# App for analyzing GECCO runs from the Galaxy

1. Upload local data or query results of the GECCO from the Galaxy.
2. Identifying Biosynthetic Gene Clusters (BGCs).
3. Visualize BGCs.
4. Compare two samples in respect to each other.

Note: Sending GECCO jobs to Galaxy is part of another separate application.

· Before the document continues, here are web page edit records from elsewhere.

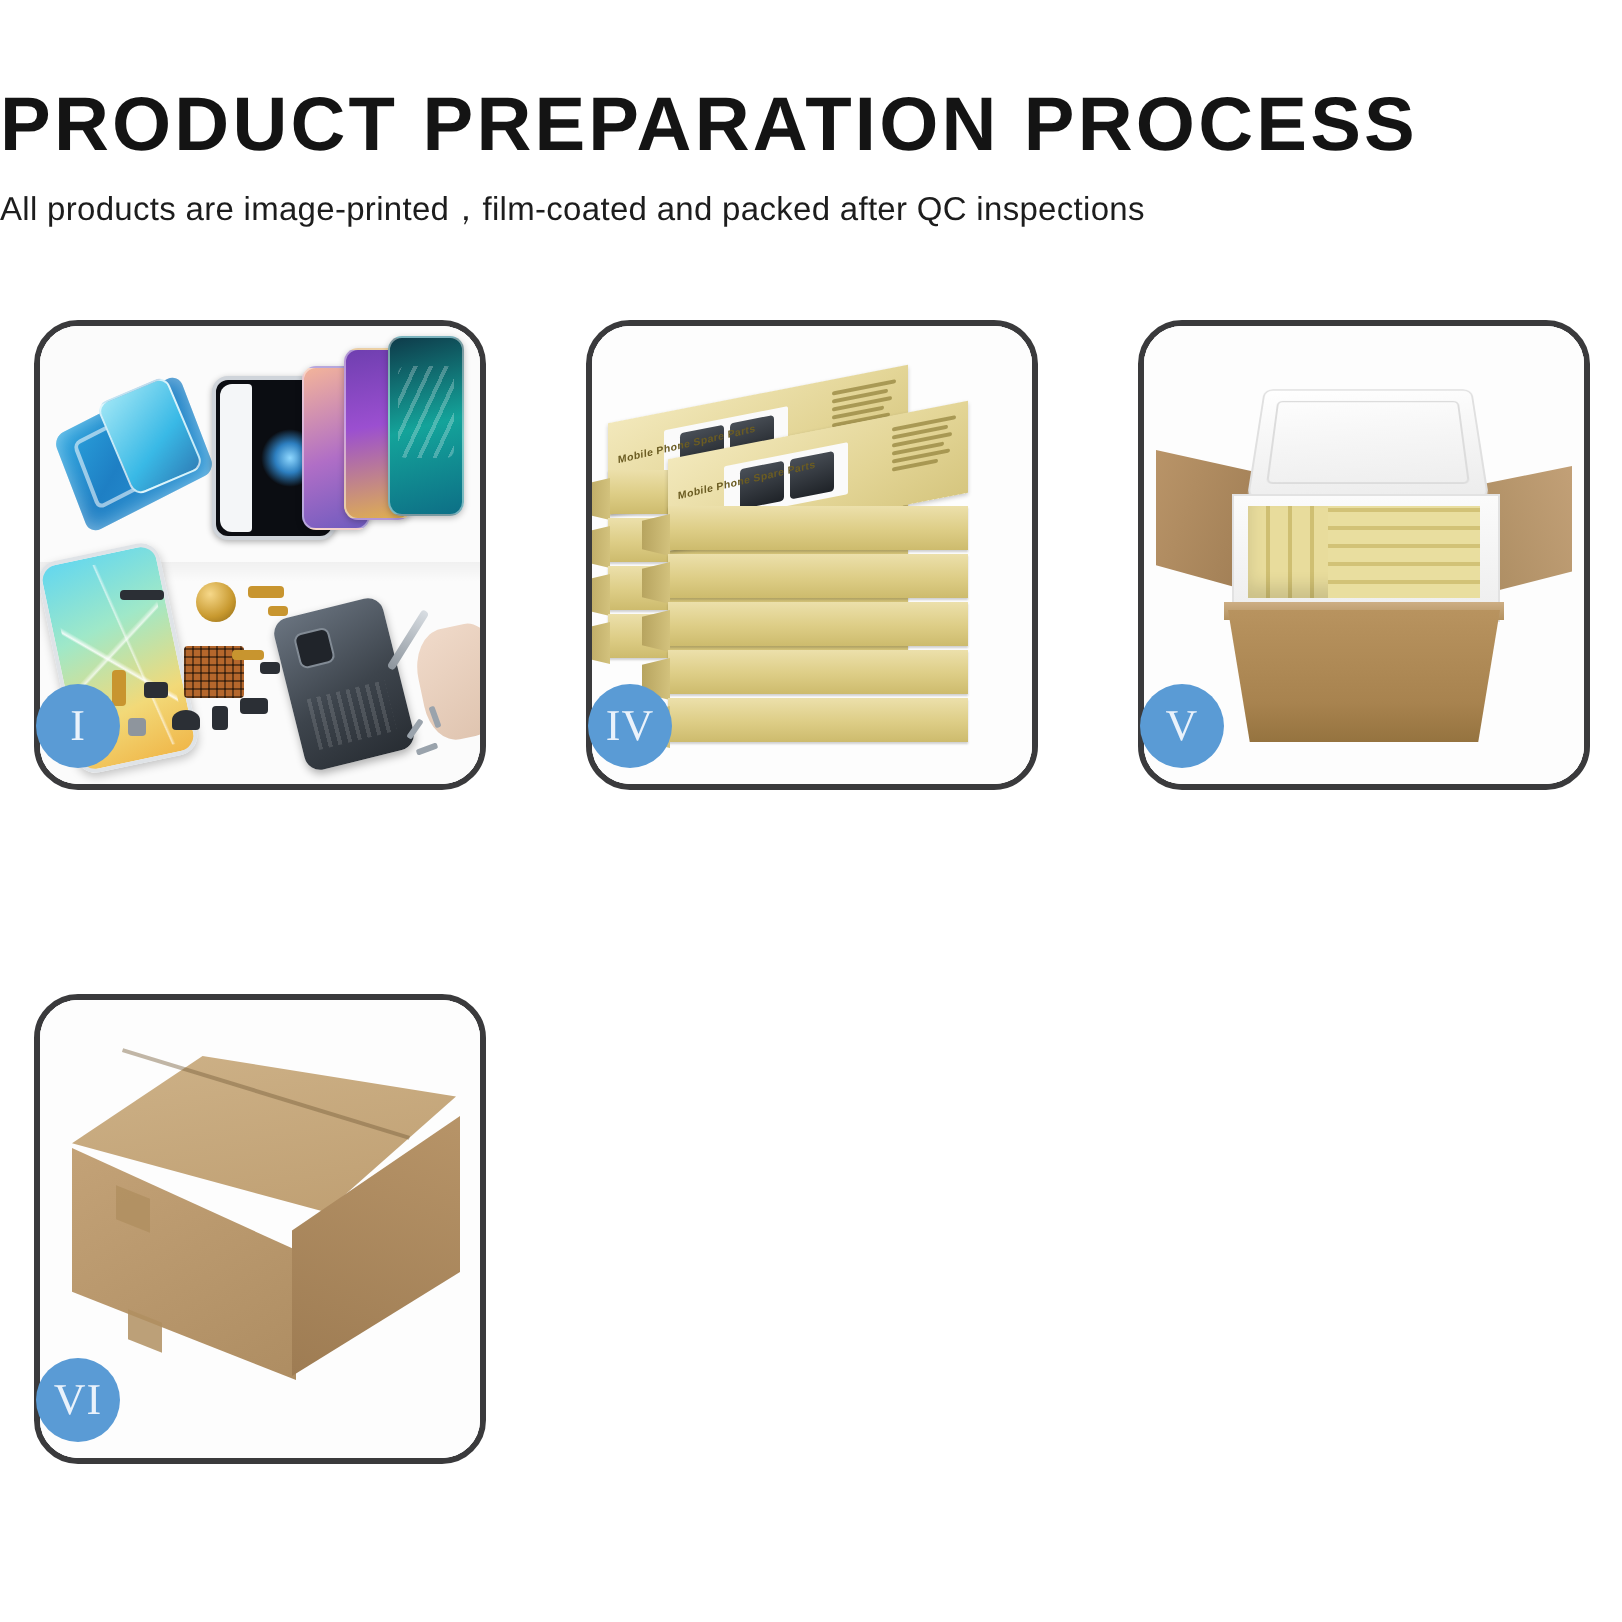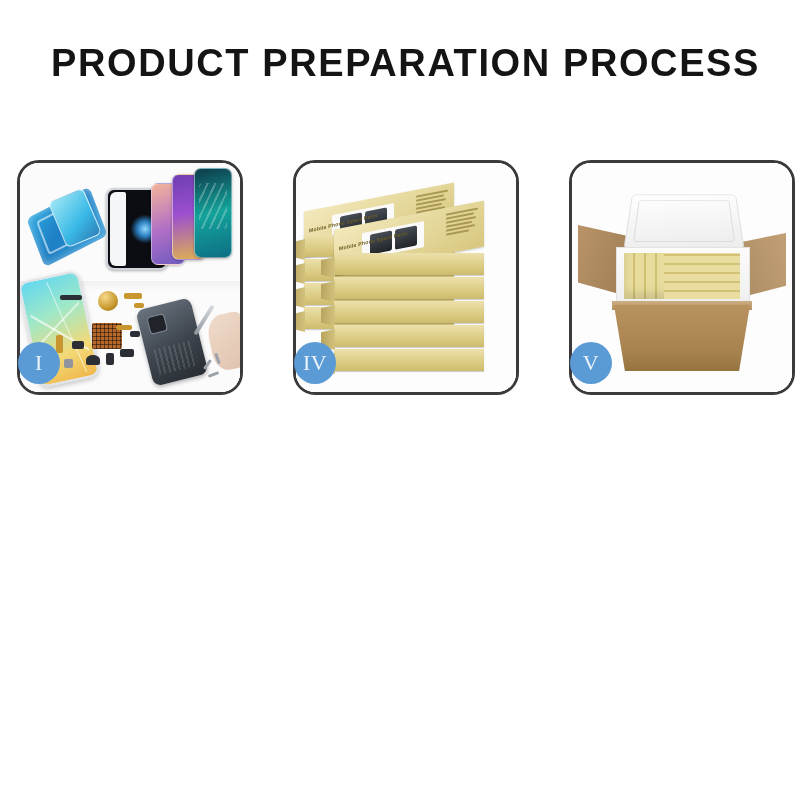--- a/index.html
+++ b/index.html
@@ -12,21 +12,20 @@
     height: 811px;
     font-family: "Liberation Sans", sans-serif;
     overflow: hidden;
     position: relative;
   }
 
   
   #header {
     width: 811px;
     padding-top: 44px;
-    text-align: center;
   }
   #page-title {
     font-size: 38px;
     font-weight: bold;
     letter-spacing: 1.6px;
     color: #141414;
     line-height: 1;
     white-space: nowrap;
   }
   #page-subtitle {
@@ -402,20 +401,21 @@
     position:absolute; left:44px; top:158px; width:17px; height:15px;
     background:#b08f60; opacity:.85;
     transform: skewY(22deg);
   }
 </style>
 </head>
 <body>
 
 <div id="header">
   <div id="page-title">PRODUCT PREPARATION PROCESS</div>
+  <div id="page-subtitle">All products are image-printed，film-coated and packed after QC inspections</div>
 </div>
 
 <div id="cards-grid">
 
   <div class="card">
     <div class="card-inner">
       <div class="p1">
         <div class="shadowline"></div>
         <div class="film"></div>
         <div class="filmglass"></div>
@@ -528,14 +528,27 @@
         <div class="foambody"></div>
         <div class="yellowstack"></div>
         <div class="yellowstack2"></div>
         <div class="cartonrim"></div>
         <div class="cartonfront"></div>
       </div>
     </div>
     <div class="badge">V</div>
   </div>
 
+  <div class="card">
+    <div class="card-inner">
+      <div class="p6">
+        <div class="boxtopface"></div>
+        <div class="boxleftface"></div>
+        <div class="boxrightface"></div>
+        <div class="seam"></div>
+        <div class="tape1"></div>
+        <div class="tape2"></div>
+      </div>
+    </div>
+    <div class="badge">VI</div>
+  </div>
 
 </div>
 
 </body></html>

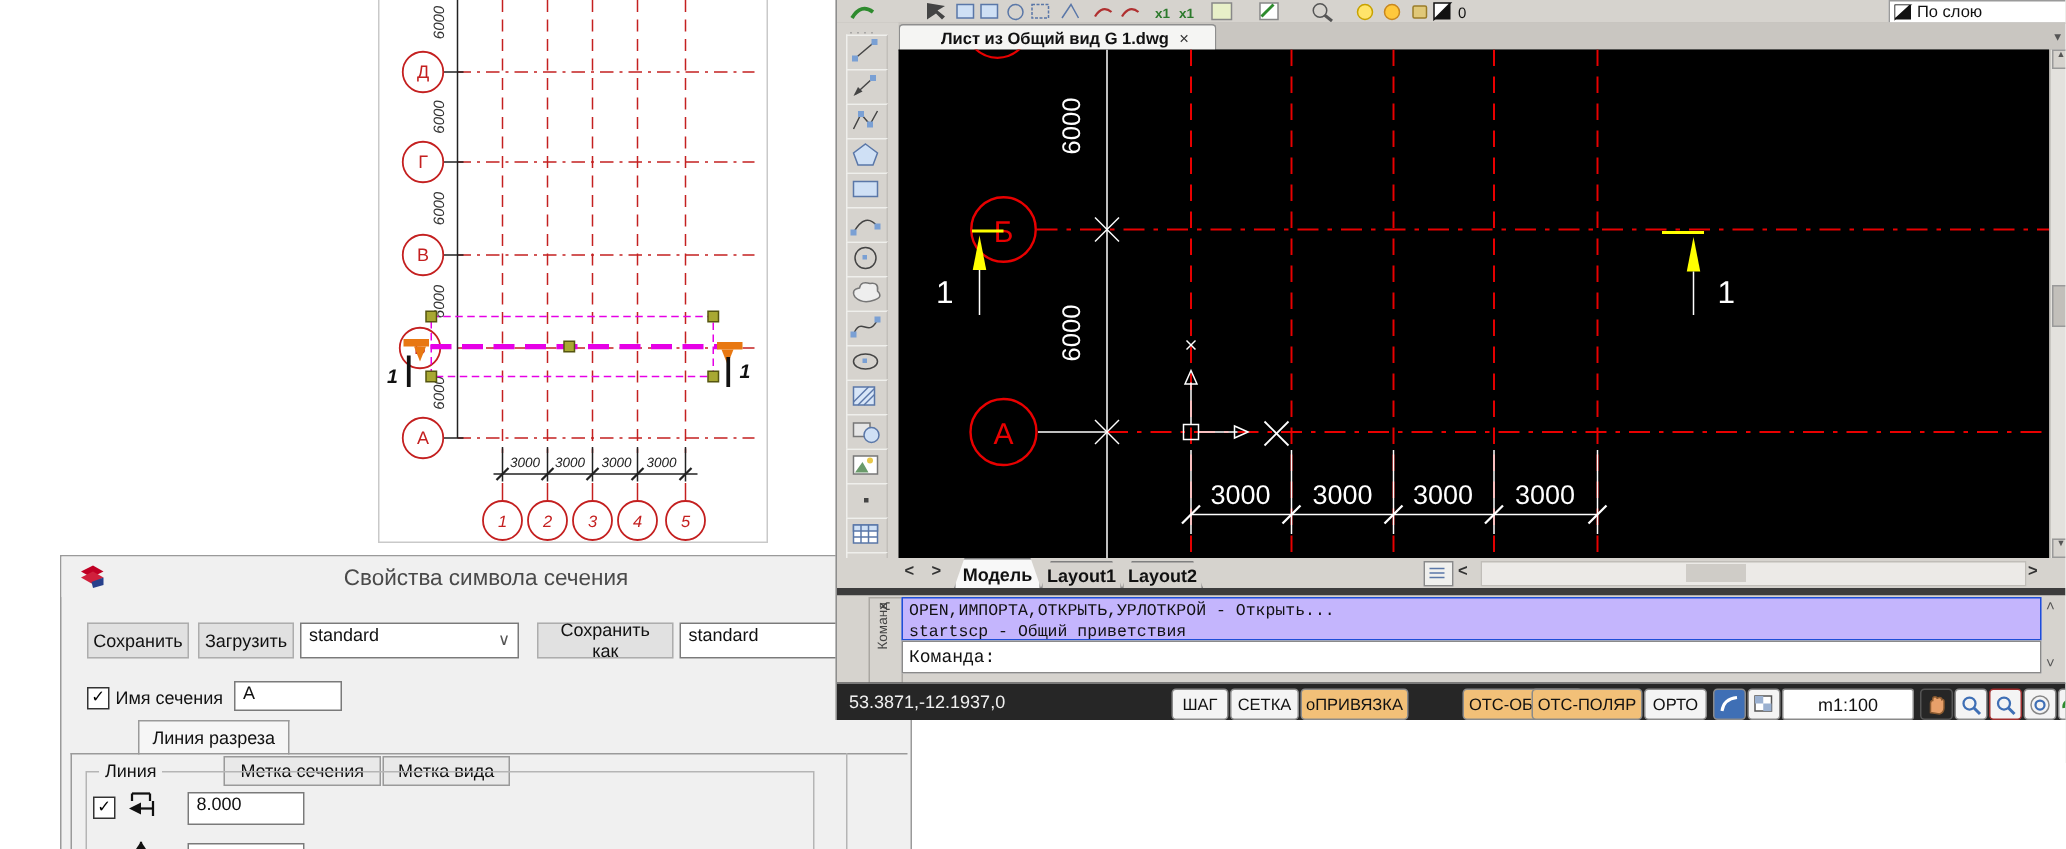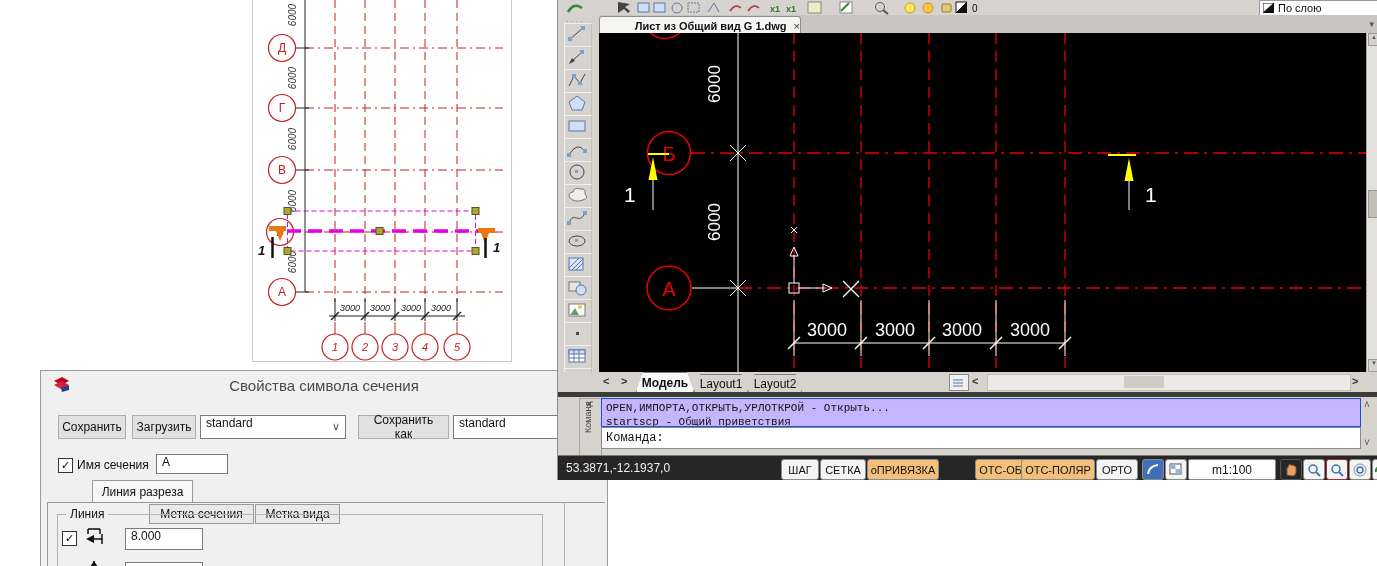--- a/index.html
+++ b/index.html
@@ -30,21 +30,21 @@
   .dkbar{background:#262626;}
   .toggle{position:absolute;top:3px;height:19px;border-radius:3px;border:1px solid #8a8a8a;
           font-size:11px;color:#111;display:flex;align-items:center;justify-content:center;}
   .toggle.on{background:#f2c078;}
   .toggle.off{background:#f4f4f4;}
   .sbtn{position:absolute;top:3px;width:20px;height:19px;background:#f4f4f4;border:1px solid #8a8a8a;
         border-radius:3px;display:flex;align-items:center;justify-content:center;}
   .mono{font-family:"Liberation Mono","DejaVu Sans Mono",monospace;}
   .ltab{position:absolute;font-size:12px;color:#111;display:flex;align-items:center;justify-content:center;
         background:#d6d3ce;border:1px solid #7f7f7f;border-bottom:none;
-        clip-path:polygon(12% 0,88% 0,100% 100%,0 100%);}
+        clip-path:polygon(12% 0,88% 0,100% 100%,0 100%);font-weight:bold;}
   .ltab.on{background:#f8f8f8;font-weight:bold;}
 </style>
 </head>
 <body>
 
 <div id="stage">
 
   <div id="preview" class="abs">
     <svg width="258" height="361" viewBox="0 0 258 361">
 
@@ -254,21 +254,21 @@
       <div class="abs" style="left:701px;top:0;width:118px;height:14px;background:#fff;border:1px solid #9a9a9a;display:flex;align-items:center;">
         <svg width="12" height="11" style="margin:0 3px;">
           <rect x="0" y="0" width="11" height="10" fill="#111"></rect>
             <polygon points="0,0 11,0 0,10" fill="#fff" stroke="#111"></polygon>
         </svg>
         <span style="font-size:11px;color:#111;">По слою</span>
       </div>
     </div>
 
     <div class="abs" style="left:0;top:15px;width:820px;height:18px;background:#c9c6c1;border-bottom:1px solid #8e8e8e;">
-      <div class="abs" style="left:41px;top:1px;width:200px;height:17px;background:#f5f5f3;border:1px solid #8e8e8e;border-bottom:none;border-radius:3px 3px 0 0;display:flex;align-items:center;justify-content:flex-end;gap:7px;">
+      <div class="abs" style="left:41px;top:1px;width:200px;height:17px;background:#f5f5f3;border:1px solid #8e8e8e;border-bottom:none;border-radius:3px 3px 0 0;display:flex;align-items:center;justify-content:center;gap:7px;padding-left:10px;">
         <span style="font-size:11px;color:#111;font-weight:bold;">Лист  из  Общий вид G 1.dwg</span>
         <span style="font-size:11px;color:#333;">×</span>
       </div>
       <span class="abs" style="right:4px;top:4px;font-size:9px;color:#555;">▾</span>
     </div>
 
     <div class="abs" style="left:0;top:15px;width:41px;height:382px;background:#d6d3ce;">
       <div class="abs" style="left:8px;top:2px;width:20px;height:3px;color:#8a8a8a;font-size:8px;letter-spacing:2px;">····</div>
       <div class="toolbtn" style="top:8px;"><svg width="24" height="20">
             <line x1="5" y1="15" x2="18" y2="4" stroke="#444"></line>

## Platform dependent part
- Resolve platform setup
- the difference to local imports should be resolved by setting the VRE packages well

In [1]:
import os
import sys
import logging
import psutil
from IPython import get_ipython

logger = logging.getLogger(name="GECCO analyzer")

if 'google.colab' in str(get_ipython()):
    print('Setting Google colab, you will need a ngrok account to make the dashboard display over the tunnel. \
    https://ngrok.com/')
    # clone the momics-demos repository to use it to load data
    try:
        os.system('git clone https://github.com/palec87/momics-demos.git')
        logger.info(f"Repository cloned")
    except OSError as e:
        logger.info(f"An error occurred while cloning the repository: {e}")

    sys.path.insert(0,'/content/momics-demos')

    # this step takes time beacause of many dependencies
    os.system('pip install marine-omics')

elif psutil.users() == []:
    logger.info("Binder")

    logger.info('Binder will not allow you to upload the ".env" file')
    os.environ["GALAXY_EARTH_URL"] = "https://earth-system.usegalaxy.eu/"
    ###########################################################################################
    ### INPUT TOKEN HERE, If not using Galaxy, put any string below, but cannot stay empty ####
    ###########################################################################################
    os.environ["GALAXY_EARTH_KEY"] = ""
    assert os.environ["GALAXY_EARTH_KEY"] != "", "token cannot be an empty string, SET your API key."

else:
    logger.info("Local server")

from momics.utils import init_setup, get_notebook_environment, memory_load, reconfig_logger

# Set up logging
reconfig_logger()
init_setup()


INFO | root | Logging.basicConfig completed successfully


## Imports

In [2]:
import pandas as pd
import panel as pn

# All low level functions are imported from the momics package
import momics.diversity as div
import momics.plotting as pl
from momics.loader import bytes_to_df

In [3]:
# clustering
from collections import defaultdict
from time import time

from sklearn.feature_extraction import text
from sklearn.feature_extraction.text import TfidfVectorizer
from sklearn import metrics
from sklearn.cluster import KMeans
from sklearn.manifold import TSNE

from sklearn.decomposition import TruncatedSVD
from sklearn.pipeline import make_pipeline
from sklearn.preprocessing import Normalizer

extra_stop_words = [
    'domain', 'pfam', 'protein', 'family', 'superfamily', 'clan', 'interpro',
    'et', 'al', 'cite', '[[', ']]', '(', ')', 'figure', 'fig', 'table', 'tab', 'see',
    'also', 'example', 'examples', 'exampled', 'exampled', 'exemplary', 'exemplaryd',
    'https', 'www', 'doi', 'review', 'swissprot', 'uniprot', 'org', 'ncbi', 'pubmed', 'pubmedcentral',
    'ncbi', 'genbank', 'refseq', 'genome', 'genomic', 'gene', 'genes', 'protein', 'proteins',
    'sequence', 'sequences', 'seq', 'seqs', 'nucleotide', 'nucleotides', 'amino', 'acids',
    'acid', 'acids', 'aa', 'aa', 'nt', 'nts', 'ntseq', 'ntseqs', 'ntseqd', 'ntseqd',
]

stop_words = list(text.ENGLISH_STOP_WORDS.union(extra_stop_words))

### User settings

In [4]:
DEBUG = True  # enable stdout logging

## Loading and setup

In [5]:
if 'google.colab' in str(get_ipython()):
    root_folder = os.path.abspath(os.path.join('/content/momics-demos'))
else:
    root_folder = os.path.abspath(os.path.join('../'))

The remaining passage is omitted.